**The problem:**
Skip the images. Copy the records exactly as written.

-- The input follows --

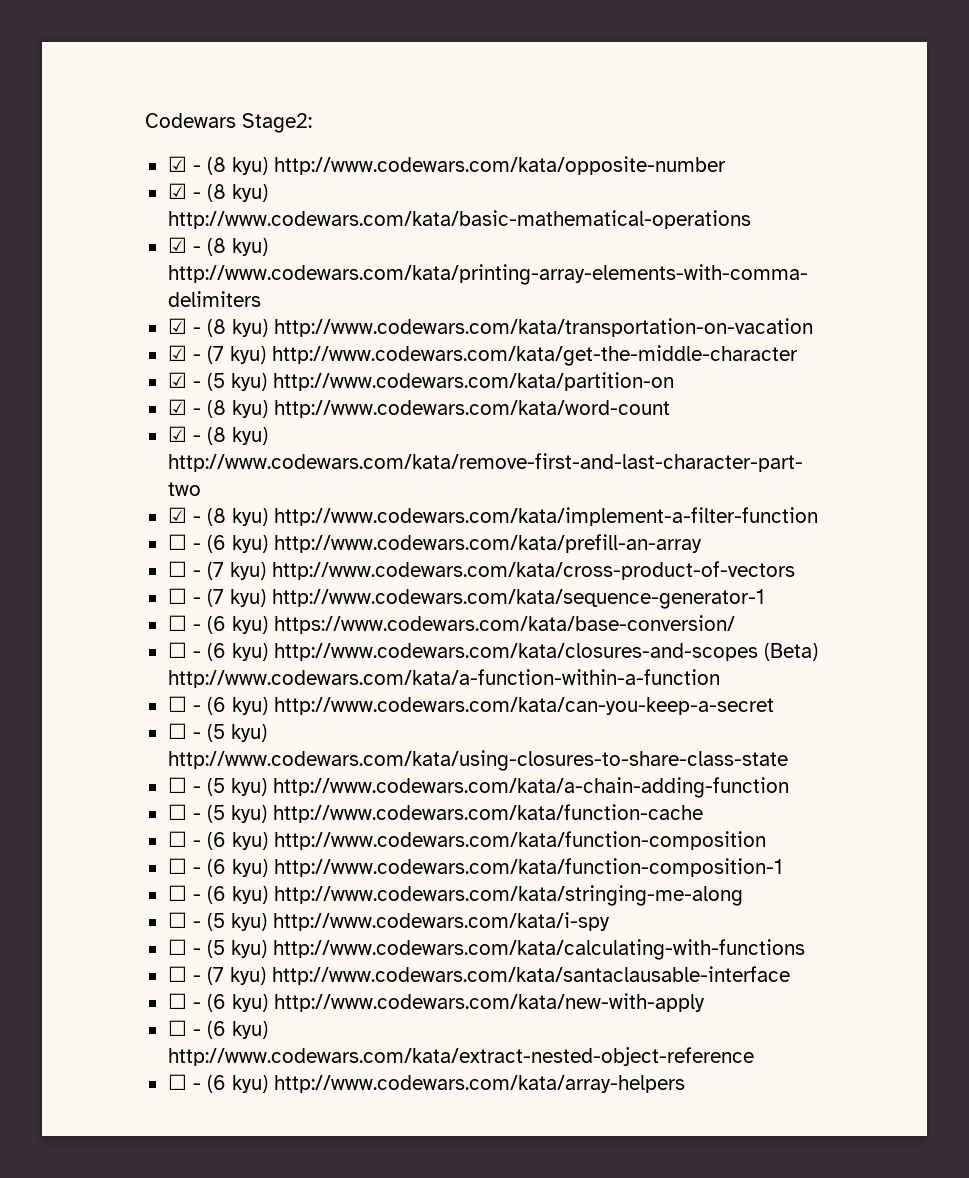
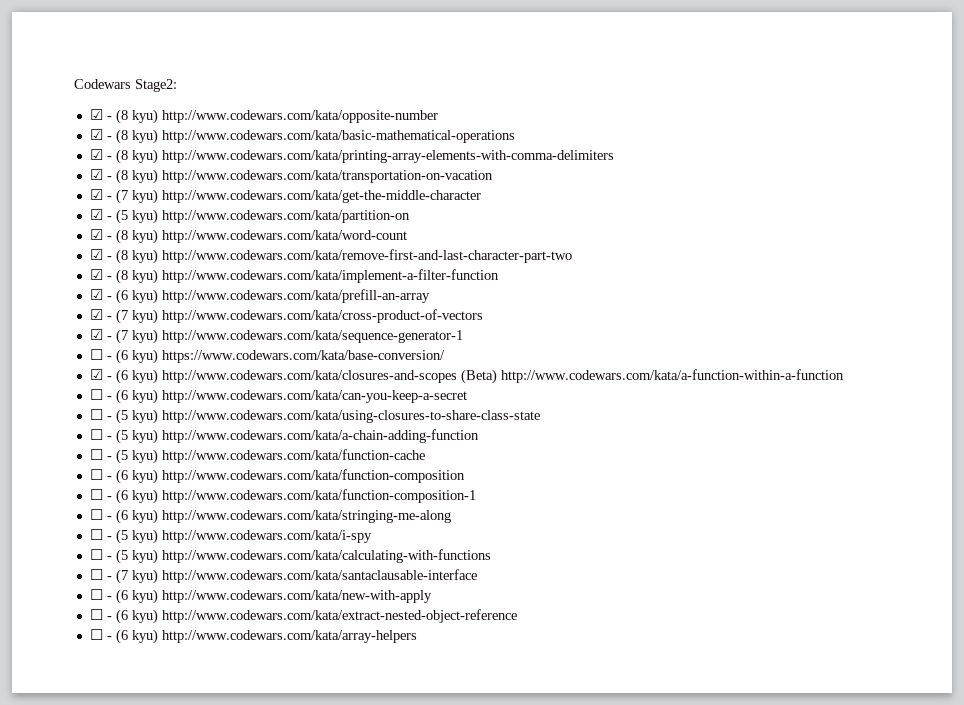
- ☐ - (6 kyu) http://www.codewars.com/kata/prefill-an-array
+ ☑ - (6 kyu) http://www.codewars.com/kata/prefill-an-array
- ☐ - (7 kyu) http://www.codewars.com/kata/cross-product-of-vectors
+ ☑ - (7 kyu) http://www.codewars.com/kata/cross-product-of-vectors
- ☐ - (7 kyu) http://www.codewars.com/kata/sequence-generator-1
+ ☑ - (7 kyu) http://www.codewars.com/kata/sequence-generator-1
- ☐ - (6 kyu) http://www.codewars.com/kata/closures-and-scopes (Beta) http://www.codewars.com/kata/a-function-within-a-function
+ ☑ - (6 kyu) http://www.codewars.com/kata/closures-and-scopes (Beta) http://www.codewars.com/kata/a-function-within-a-function

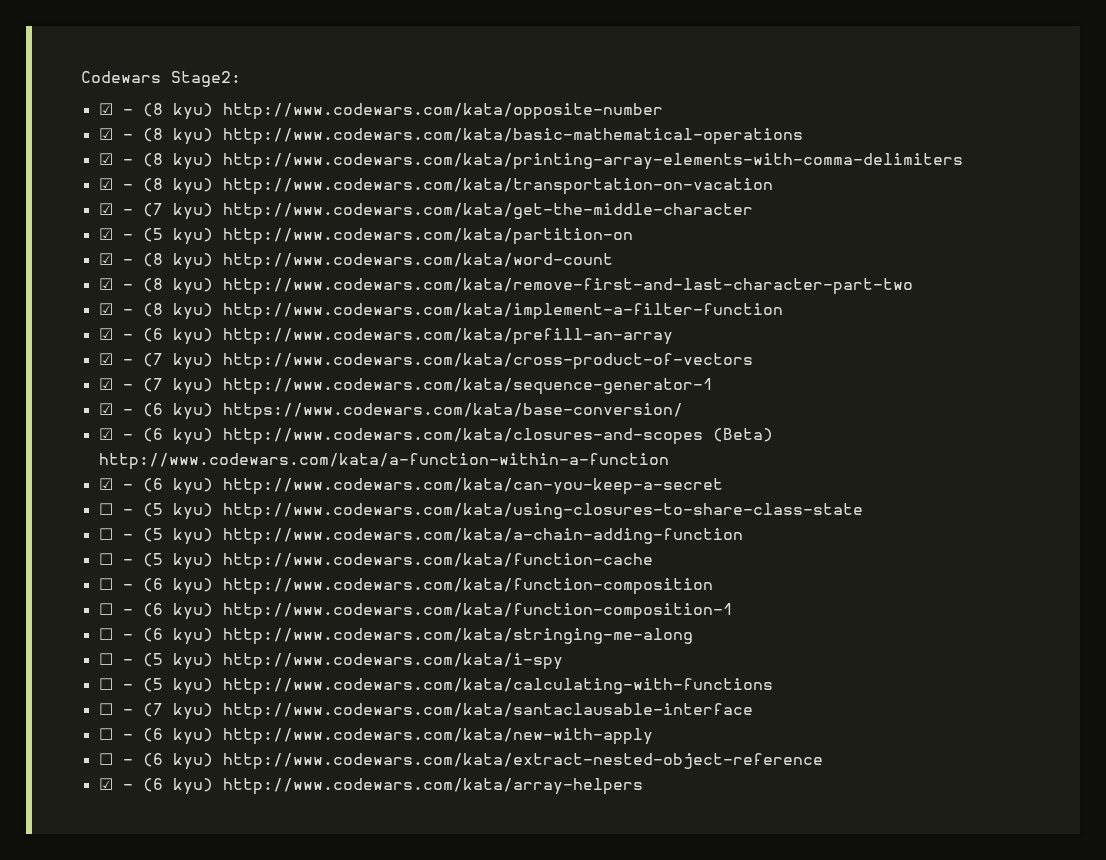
- ☐ - (6 kyu) https://www.codewars.com/kata/base-conversion/
+ ☑ - (6 kyu) https://www.codewars.com/kata/base-conversion/
- ☐ - (6 kyu) http://www.codewars.com/kata/can-you-keep-a-secret
+ ☑ - (6 kyu) http://www.codewars.com/kata/can-you-keep-a-secret
- ☐ - (6 kyu) http://www.codewars.com/kata/array-helpers
+ ☑ - (6 kyu) http://www.codewars.com/kata/array-helpers

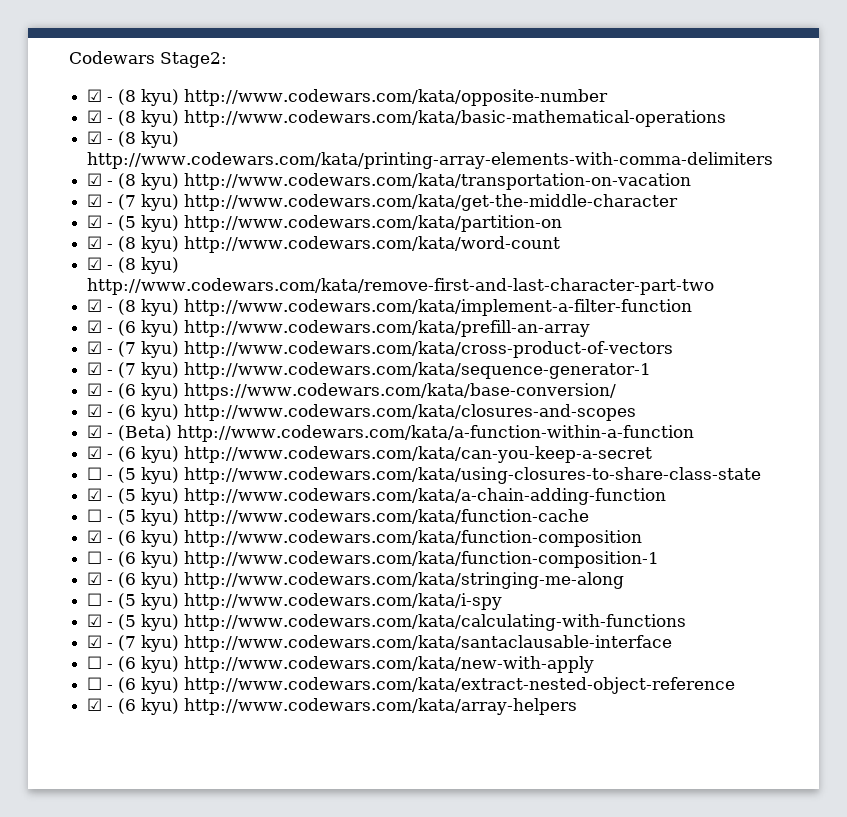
- ☑ - (6 kyu) http://www.codewars.com/kata/closures-and-scopes (Beta) http://www.codewars.com/kata/a-function-within-a-function
+ ☑ - (6 kyu) http://www.codewars.com/kata/closures-and-scopes
+ ☑ - (Beta) http://www.codewars.com/kata/a-function-within-a-function
- ☐ - (5 kyu) http://www.codewars.com/kata/a-chain-adding-function
+ ☑ - (5 kyu) http://www.codewars.com/kata/a-chain-adding-function
- ☐ - (6 kyu) http://www.codewars.com/kata/function-composition
+ ☑ - (6 kyu) http://www.codewars.com/kata/function-composition
- ☐ - (6 kyu) http://www.codewars.com/kata/stringing-me-along
+ ☑ - (6 kyu) http://www.codewars.com/kata/stringing-me-along
- ☐ - (5 kyu) http://www.codewars.com/kata/calculating-with-functions
+ ☑ - (5 kyu) http://www.codewars.com/kata/calculating-with-functions
- ☐ - (7 kyu) http://www.codewars.com/kata/santaclausable-interface
+ ☑ - (7 kyu) http://www.codewars.com/kata/santaclausable-interface

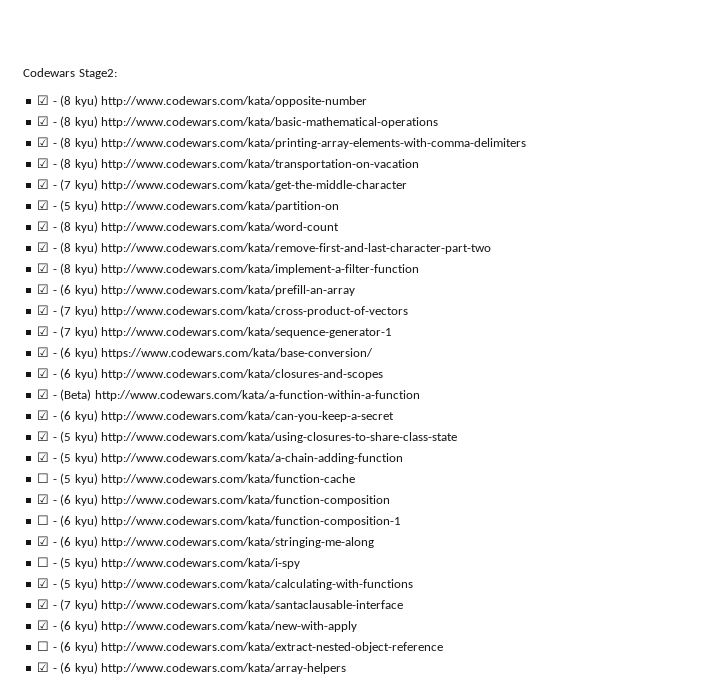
- ☐ - (5 kyu) http://www.codewars.com/kata/using-closures-to-share-class-state
+ ☑ - (5 kyu) http://www.codewars.com/kata/using-closures-to-share-class-state
- ☐ - (6 kyu) http://www.codewars.com/kata/new-with-apply
+ ☑ - (6 kyu) http://www.codewars.com/kata/new-with-apply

-- The input concluded --

**Solution to this task:**
- ☐ - (6 kyu) http://www.codewars.com/kata/prefill-an-array
+ ☑ - (6 kyu) http://www.codewars.com/kata/prefill-an-array
- ☐ - (7 kyu) http://www.codewars.com/kata/cross-product-of-vectors
+ ☑ - (7 kyu) http://www.codewars.com/kata/cross-product-of-vectors
- ☐ - (7 kyu) http://www.codewars.com/kata/sequence-generator-1
+ ☑ - (7 kyu) http://www.codewars.com/kata/sequence-generator-1
- ☐ - (6 kyu) http://www.codewars.com/kata/closures-and-scopes (Beta) http://www.codewars.com/kata/a-function-within-a-function
+ ☑ - (6 kyu) http://www.codewars.com/kata/closures-and-scopes (Beta) http://www.codewars.com/kata/a-function-within-a-function

- ☐ - (6 kyu) https://www.codewars.com/kata/base-conversion/
+ ☑ - (6 kyu) https://www.codewars.com/kata/base-conversion/
- ☐ - (6 kyu) http://www.codewars.com/kata/can-you-keep-a-secret
+ ☑ - (6 kyu) http://www.codewars.com/kata/can-you-keep-a-secret
- ☐ - (6 kyu) http://www.codewars.com/kata/array-helpers
+ ☑ - (6 kyu) http://www.codewars.com/kata/array-helpers

- ☑ - (6 kyu) http://www.codewars.com/kata/closures-and-scopes (Beta) http://www.codewars.com/kata/a-function-within-a-function
+ ☑ - (6 kyu) http://www.codewars.com/kata/closures-and-scopes
+ ☑ - (Beta) http://www.codewars.com/kata/a-function-within-a-function
- ☐ - (5 kyu) http://www.codewars.com/kata/a-chain-adding-function
+ ☑ - (5 kyu) http://www.codewars.com/kata/a-chain-adding-function
- ☐ - (6 kyu) http://www.codewars.com/kata/function-composition
+ ☑ - (6 kyu) http://www.codewars.com/kata/function-composition
- ☐ - (6 kyu) http://www.codewars.com/kata/stringing-me-along
+ ☑ - (6 kyu) http://www.codewars.com/kata/stringing-me-along
- ☐ - (5 kyu) http://www.codewars.com/kata/calculating-with-functions
+ ☑ - (5 kyu) http://www.codewars.com/kata/calculating-with-functions
- ☐ - (7 kyu) http://www.codewars.com/kata/santaclausable-interface
+ ☑ - (7 kyu) http://www.codewars.com/kata/santaclausable-interface

- ☐ - (5 kyu) http://www.codewars.com/kata/using-closures-to-share-class-state
+ ☑ - (5 kyu) http://www.codewars.com/kata/using-closures-to-share-class-state
- ☐ - (6 kyu) http://www.codewars.com/kata/new-with-apply
+ ☑ - (6 kyu) http://www.codewars.com/kata/new-with-apply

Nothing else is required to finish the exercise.